* Entries supplied *
-- Opening Marker --

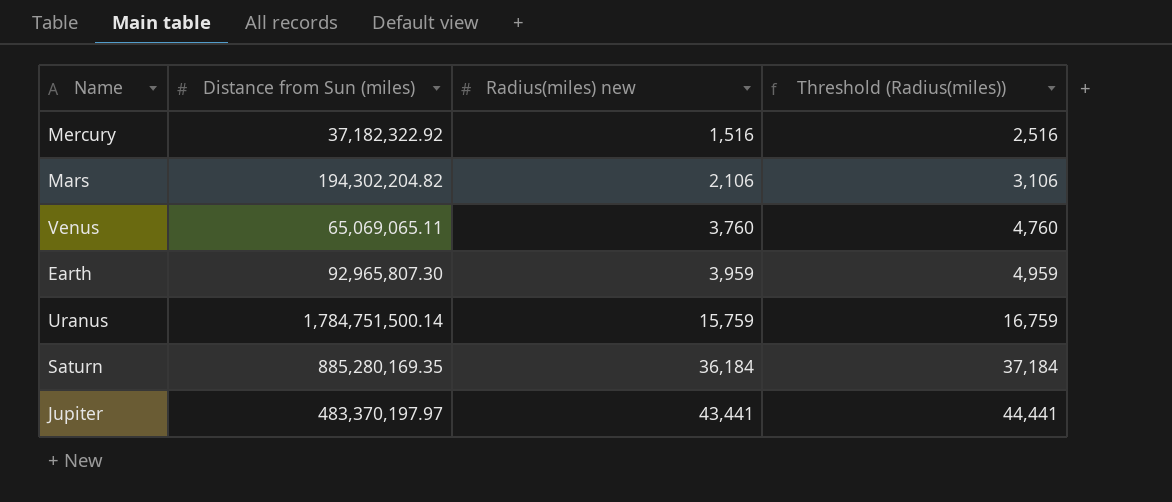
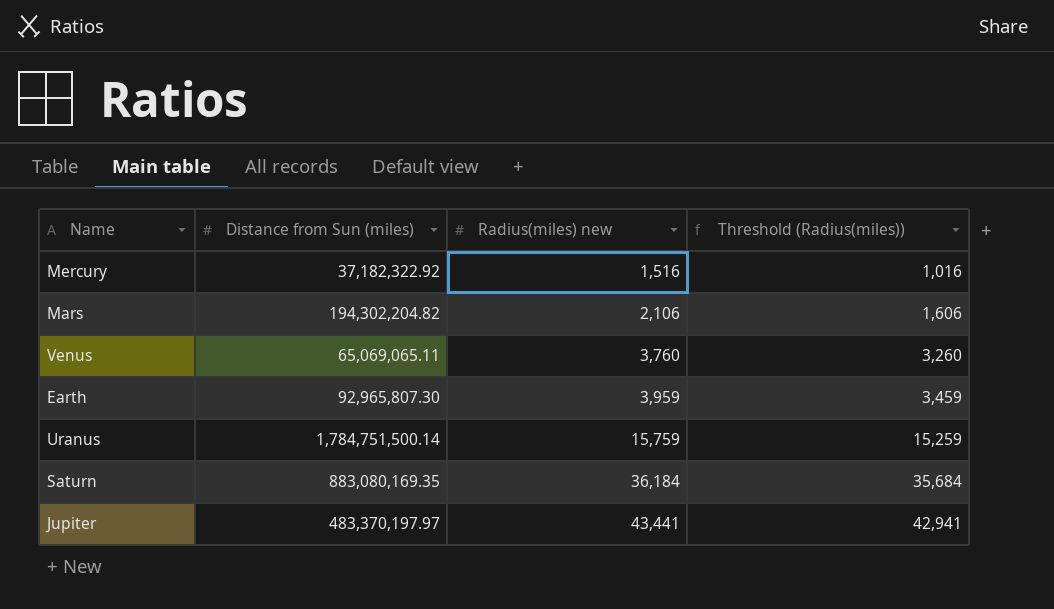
column Threshold (Radius(miles)) | formula: [Radius(miles) new] + 1000 -> [Radius(miles) new] - 500
Saturn | Distance from Sun (miles): 885,280,169.35 -> 883,080,169.35

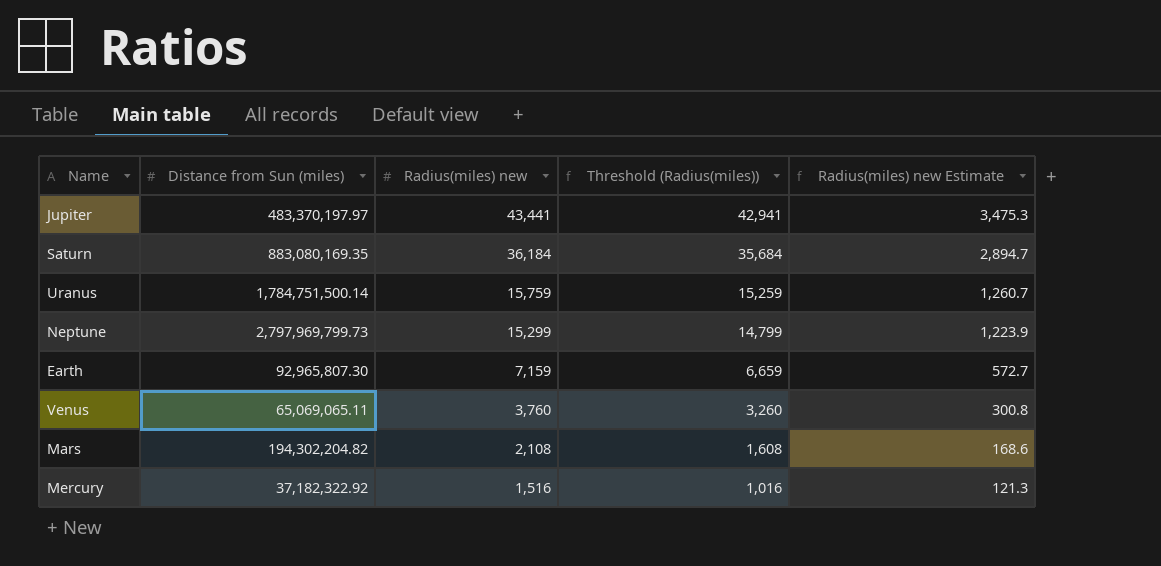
row order: Radius(miles) new ascending -> Radius(miles) new descending
column Radius(miles) new Estimate | formula: none -> [Radius(miles) new] * 0.08
row Neptune: none -> 2,797,969,799.73 | 15,299 | 14,799 | 1,223.9
Earth | Radius(miles) new: 3,959 -> 7,159
Earth | Threshold (Radius(miles)): 3,459 -> 6,659
Mars | Radius(miles) new: 2,106 -> 2,108
Mars | Threshold (Radius(miles)): 1,606 -> 1,608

-- Closing Marker --

* What this task involves *
Retype all of the material above precisely as it reads. Pictures are not part of the copy.

* Solution *
column Threshold (Radius(miles)) | formula: [Radius(miles) new] + 1000 -> [Radius(miles) new] - 500
Saturn | Distance from Sun (miles): 885,280,169.35 -> 883,080,169.35

row order: Radius(miles) new ascending -> Radius(miles) new descending
column Radius(miles) new Estimate | formula: none -> [Radius(miles) new] * 0.08
row Neptune: none -> 2,797,969,799.73 | 15,299 | 14,799 | 1,223.9
Earth | Radius(miles) new: 3,959 -> 7,159
Earth | Threshold (Radius(miles)): 3,459 -> 6,659
Mars | Radius(miles) new: 2,106 -> 2,108
Mars | Threshold (Radius(miles)): 1,606 -> 1,608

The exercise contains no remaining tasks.